ACTIVITY: When you repeat the entries below, please keep them exact and leave out the pictures.

PROVIDED ENTRIES:
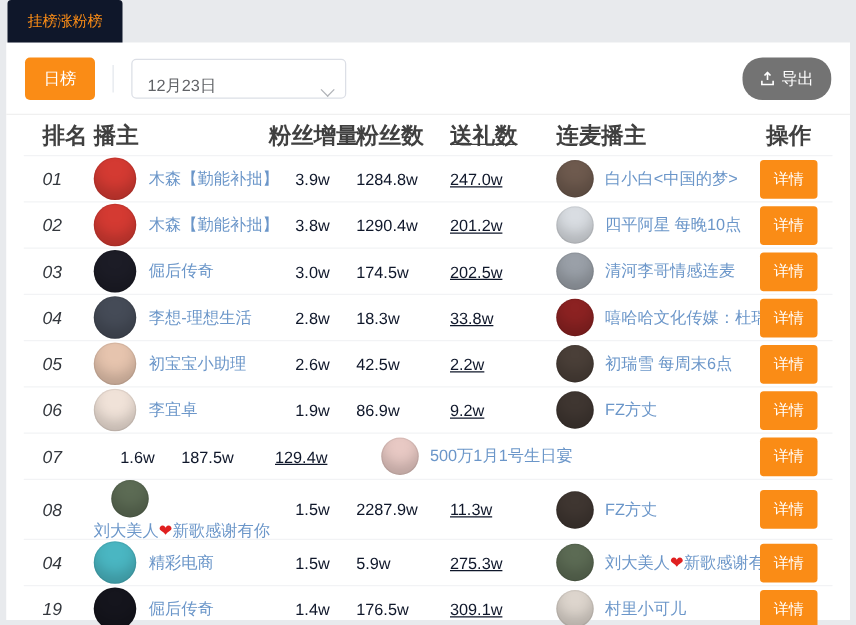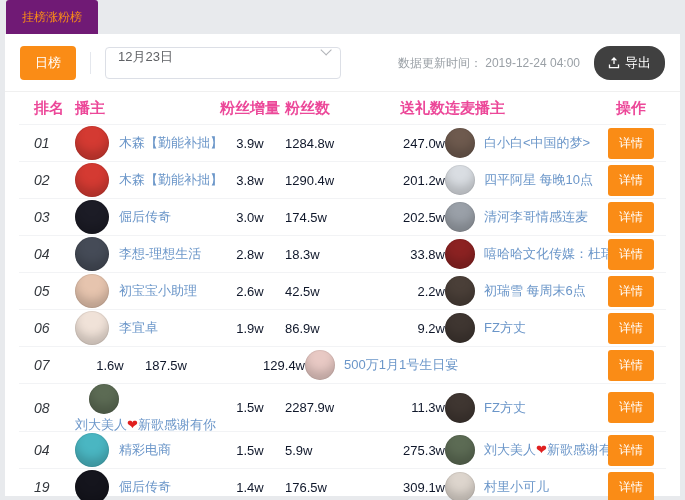"挂榜涨粉榜" .tab-active { background: #701a75 -> #0f172a }
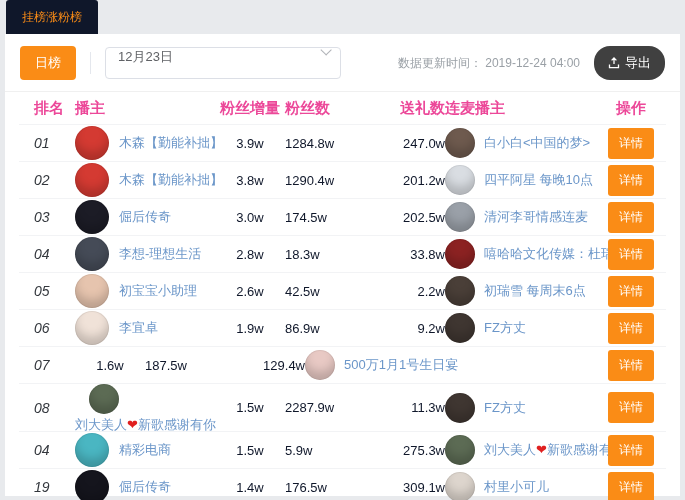"12月23日" .select { align-items: flex-start -> flex-end; width: 236px -> 172px }
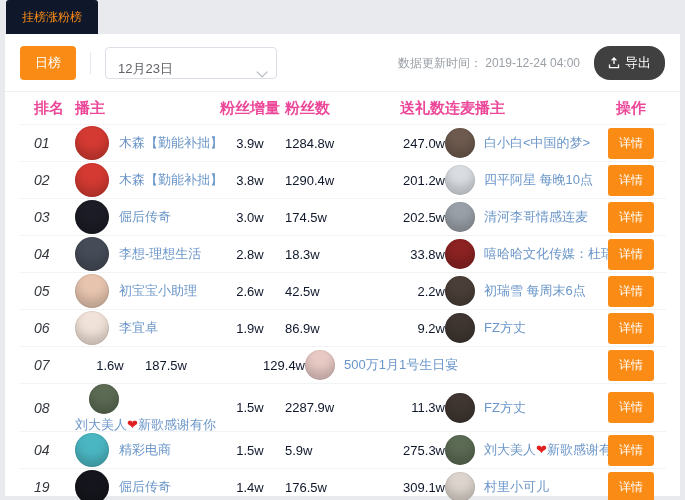"数据更新时间： 2019-12-24 04:00" span.update-time { html: <span>数据更新时间： 2019-12-24 04:00</span> -> none }
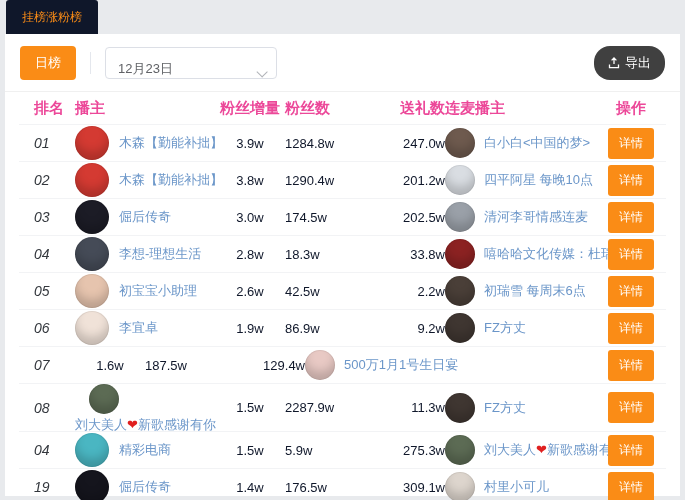"导出" .btn-export { background: #404040 -> #737373 }
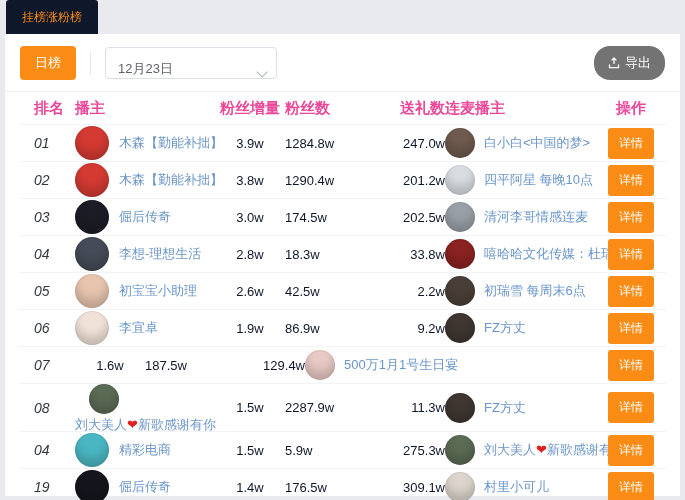"排名" .thead { color: #ec4899 -> #404040; font-size: 15px -> 18px }
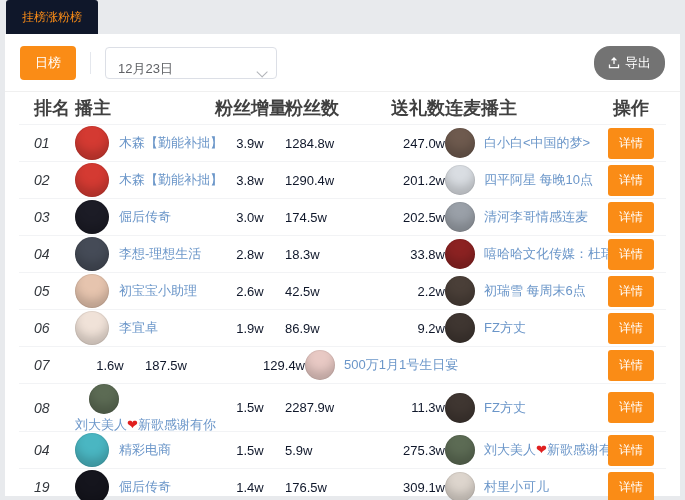"送礼数" .col-gift { text-align: right -> left; text-decoration: none -> underline }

EXERCISE ANSWER:
"挂榜涨粉榜" .tab-active { background: #701a75 -> #0f172a }
"12月23日" .select { align-items: flex-start -> flex-end; width: 236px -> 172px }
"数据更新时间： 2019-12-24 04:00" span.update-time { html: <span>数据更新时间： 2019-12-24 04:00</span> -> none }
"导出" .btn-export { background: #404040 -> #737373 }
"排名" .thead { color: #ec4899 -> #404040; font-size: 15px -> 18px }
"送礼数" .col-gift { text-align: right -> left; text-decoration: none -> underline }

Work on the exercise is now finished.